B.2/T.4 - WD954
WD954 shown alongside Kilimanjaro (Photo : AW FA 79)

This cockpit is now owned by Mr Barry Wallond. Barry will eventually have it in his garden (he lives near RAF St Mawgan) as company for his replica Spitfire. Still awaiting pictures though.

WD954 paint stripped (old photo)
(Photo : Sam Churchill)

This B.2 was awaiting collection in December 1951 WD954 was initially taken onto the charge of Controller (Aircraft). Loaned to the Aircraft and Armament Experimental Establishment WD954 from may 1952, it was flown out to Kenya in the September to undertake tropical trials for the type.

After returning from these trials WD954 was transferred to the charge of the RAF and was immediately converted to T.4 configuration. After re-configuration, it joined the Station Flight at RAF Helmswell for a period, then on to Station Flight at RAF Upwood before finally being transferred to the charge of 76Sqd - probably when they returned to RAF Upwood from the Grapple tests in July 1958 [76Sqd was disbanded in December 1958 at Upwood].

In December 1959, WD954, still as a T.4 moved overseas being transferred to Edinburgh Field, Australia, for pilot training duties. In January 1960 it began a term at the Woomera Missile Range as a missile tracking aircraft until it was grounded by undercarriage problems. Although it was overhauled WD954 (as a T.4) was struck off charge at Edinburgh Field on 13 February 1970. Just prior to that date it was noted in use by the Air Trials Unit in Royal Australian Air Force markings. It was preserved at the Warbirds Aviation Museum, Mildura. At the end, WD954 was supposed to have sported some "nose art" in the form of twenty missile and seven bomb silhouettes on the port side of the nose.

Originally, on this Survivor page, I had asked "It's not known if WD954 is still at Mildura" - Well, recently I was sent a photo (below) by Neil Fitzclarence showing WD954 at Mildura. Neil writes "I have an interest in Australian Military Aircraft and have an extensive photo and model collection. I am also the CO of our local Australian Airforce Cadet Squadron". Neil writes that the photo was taken for him by a friend in the late 1990's.

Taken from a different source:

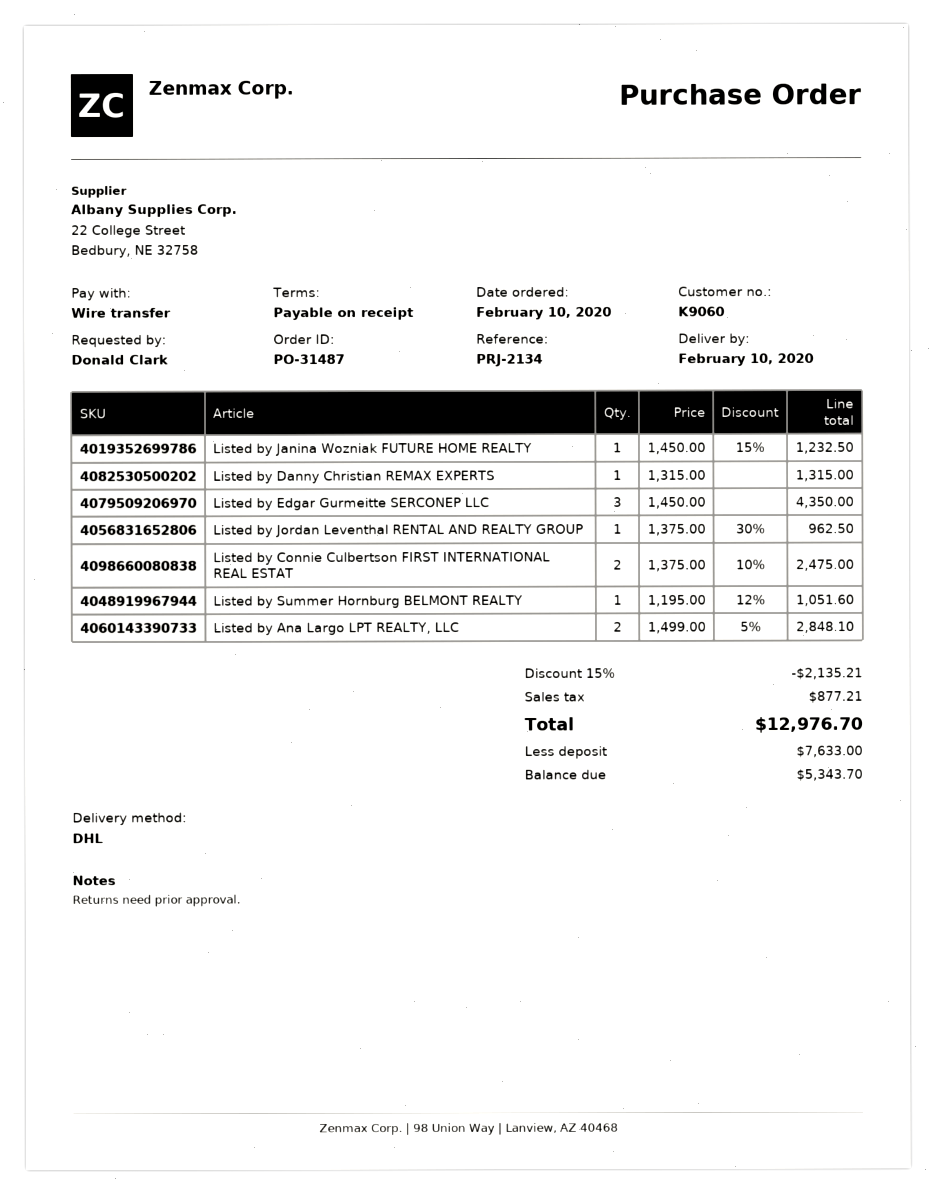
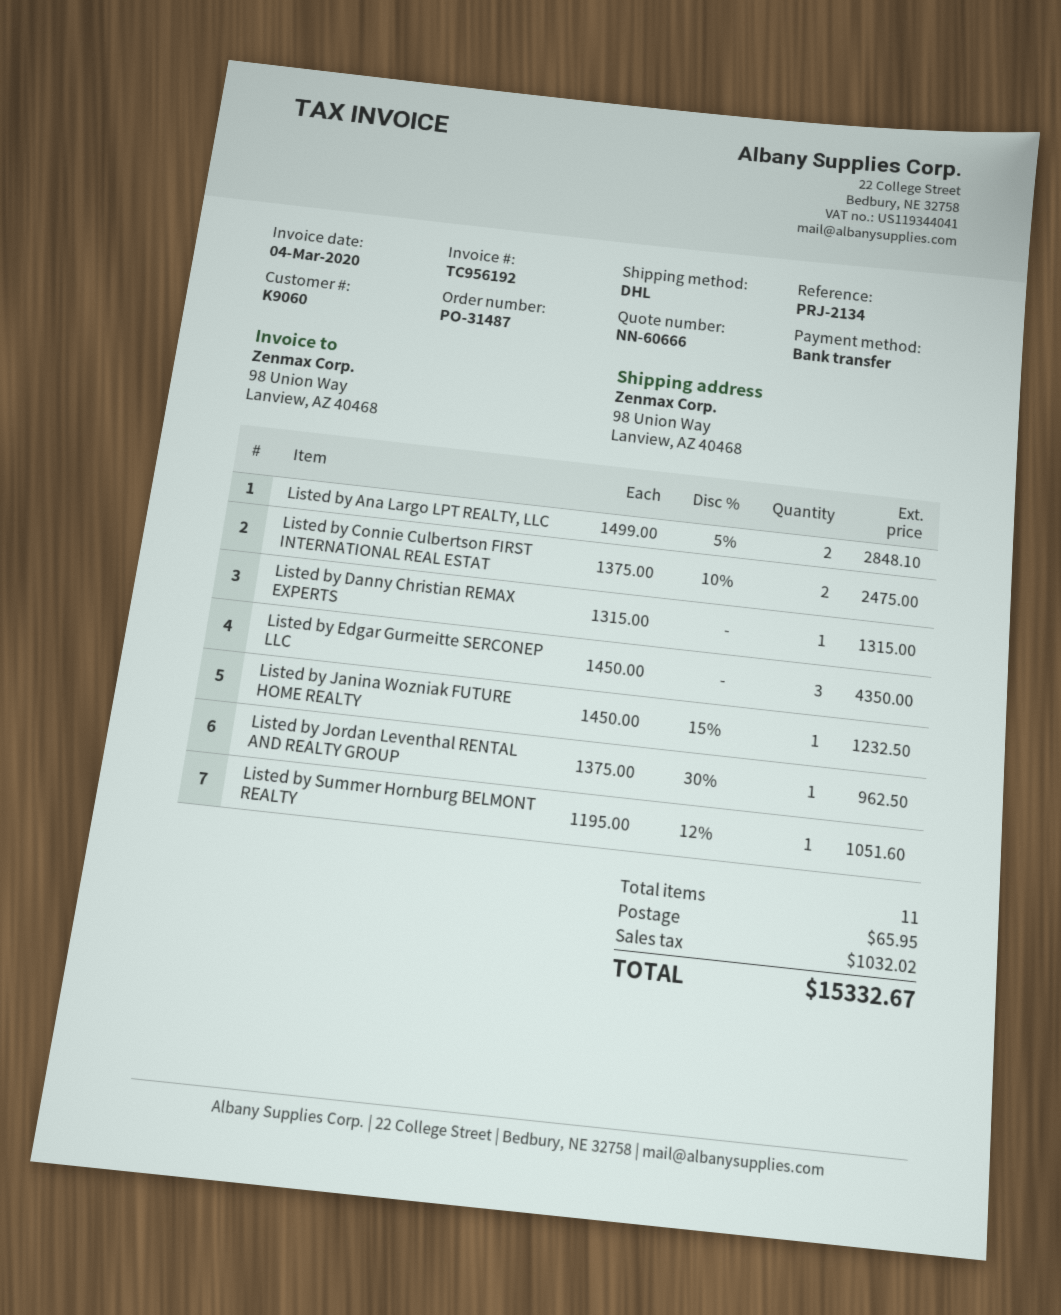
discount: 15% = 2135.21 -> none
shipping: none -> 65.95
tax: 877.21 -> 1032.02
total: 12976.70 -> 15332.67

Then Paul Spann, (the then co-owner) was contacted by Martin Edwards, a Canberra enthusiast in Australia with the following comment :

Gadday from Oz!
Canberra WD954 I believe is alive and well in Australia. WD954 served with the Weapons Research Establishment based at RAAF Edinburgh in South Australia. It was used for trails at Woomera. Its final duty was as a target for the development of the Karinga cluster bomb.The aicraft still has some damage from the explosions but has thankfully survived. (The outer wings have unfortunately been cut off at the engine nacelles.) The South Australian Aviation Museum obtained the aircraft from Pearse Dunn at Mildura. The original intention was to use it for parts in the restoration of B2 WK165, also held by the museum. I visited SAAM last year and although unable to photograph WD954 (being stored off-site) I was informed that due to its historical significance that WD954 will be preserved in its own right. The SAAM website makes no mention of them having this aircraft but I am sure if you contact them they will confirm its survival. The website is www.saam.org.au I hope this information is of some value to you and I wish you well with your restoration.
Regards Martin Edwards
The original nose section was allocated as a ground instructional unit to No 2 Radio School at RAF Yatesbury in 1960. In 1970 it was moved to the Fire Fighting School at RAF Manston for a period before ending up at 71 Maintenance Unit at RAF Bicester. In 1971 the nose became the property of the Lincs Aviation Museum, Tatershall but was moved, in 1988, to the Licolnshire Aviation Heritage Centre. Then to the Cockpit Collection, Chadwell Heath, Essex in June 1989. It became the property of Mr Nigel Towler who sold it on the Sam Churchill of north London. In November 2002, WD954 moved again into the ownership of Paul Spann and Lisa Seed of Rossendale Lancashire.

The picture above shows the original B.2 nose, paint-stripped and being prepared for re-paint. Most interesting though is the bomb-aimer's nose. There is no provision for a centrally mounted pitot head it is actually under the nose in the same manner as employed by the Australians for their GAF A84 Mk20 Canberras. The picture (above) of WD954 in the air shows the pitot head in this position in 1952. This was, according to "Bee" Beamont, the original placement of the pitot head. However, it certain flying conditions it was found that it was being masked by the nose and giving unreliable readings.

WD954 as T.4
WD954 in T.4 configuration at Mildura, Australia.